While there’s excitement around the prospect of bio-based alternatives for such common components as insulation board and MDF, the availability of substitutes for structural and envelope components—often among a building’s highest embodied-carbon materials—remains limited. “There’s a world of advancement right now in products like carpet and furnishings,” says Christiana Moss, a principal at Phoenix-based Studio Ma. “We’d like to see that level of innovation in primary architectural materials.”

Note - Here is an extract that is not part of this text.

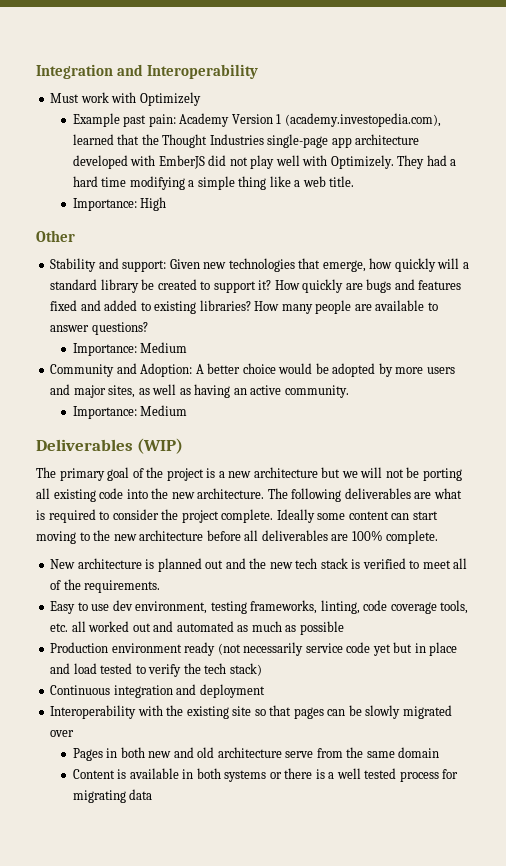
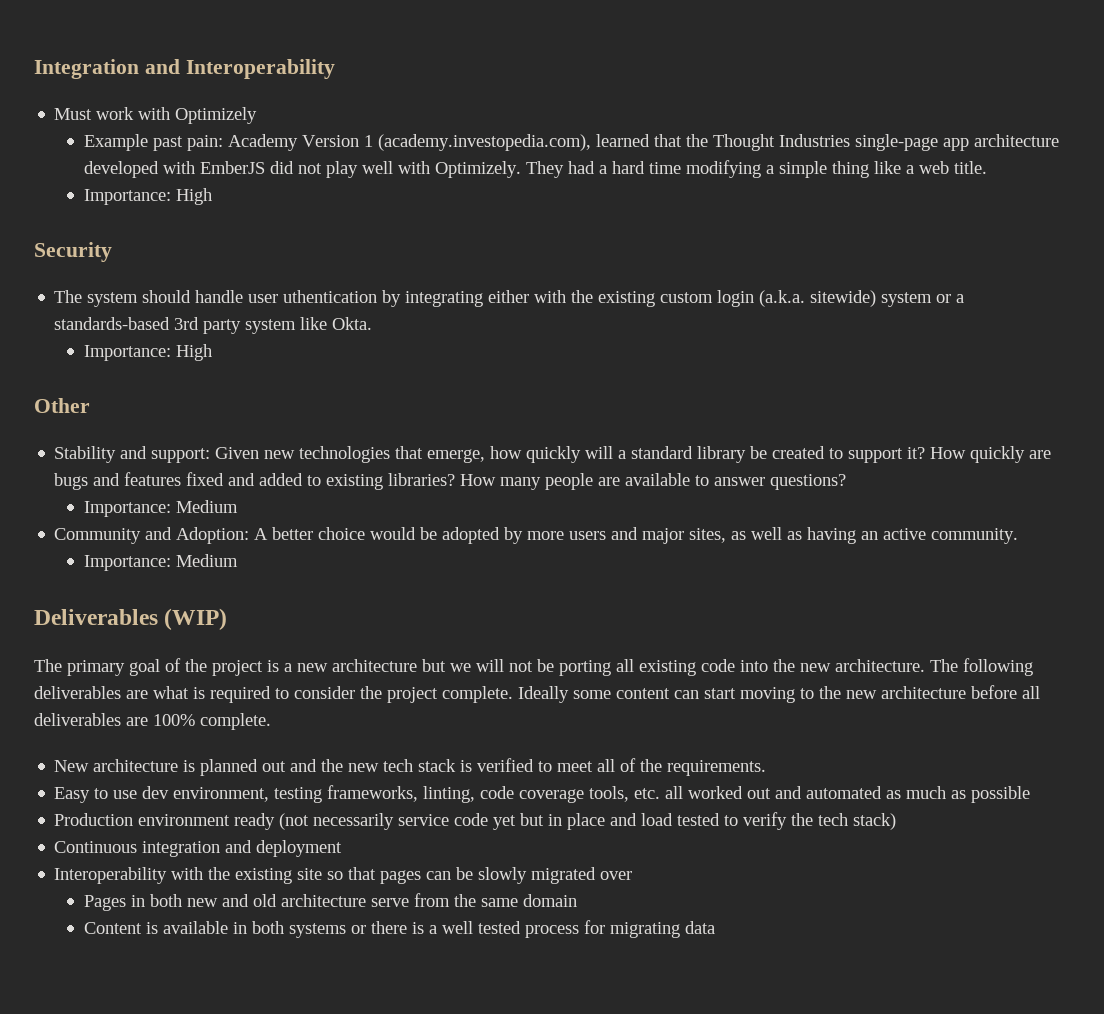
+ Security
+ The system should handle user uthentication by integrating either with the existing custom login (a.k.a. sitewide) system or a standards-based 3rd party system like Okta.
+ Importance: High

Studio Ma has been tracking carbon in its projects since 2010, when the firm conducted a full embodied-carbon study. “Learning about how much embodied carbon already exists in the built environment was eye-opening,” says Moss. To curtail its projects’ contributions, the firm’s design approach seeks first to maximize the use of a development’s given conditions, to evaluate and then minimize additional requirements, and to meet remaining needs as much as possible with materials that are renewable. Examples of products the firm has used include plant-based ceiling tiles and cork-and-linseed-based resilient flooring; products it is monitoring for opportunities include the ISOBIO panels, mycelium composites (using the filament network of fungi), and denim- and wool-based duct liners.

IMAGE: STUDIO MA

FOR A HOUSE under construction in Eden, Utah, Studio Ma looked for a cladding material that could withstand the harsh climatic conditions of its mountainside site and store carbon.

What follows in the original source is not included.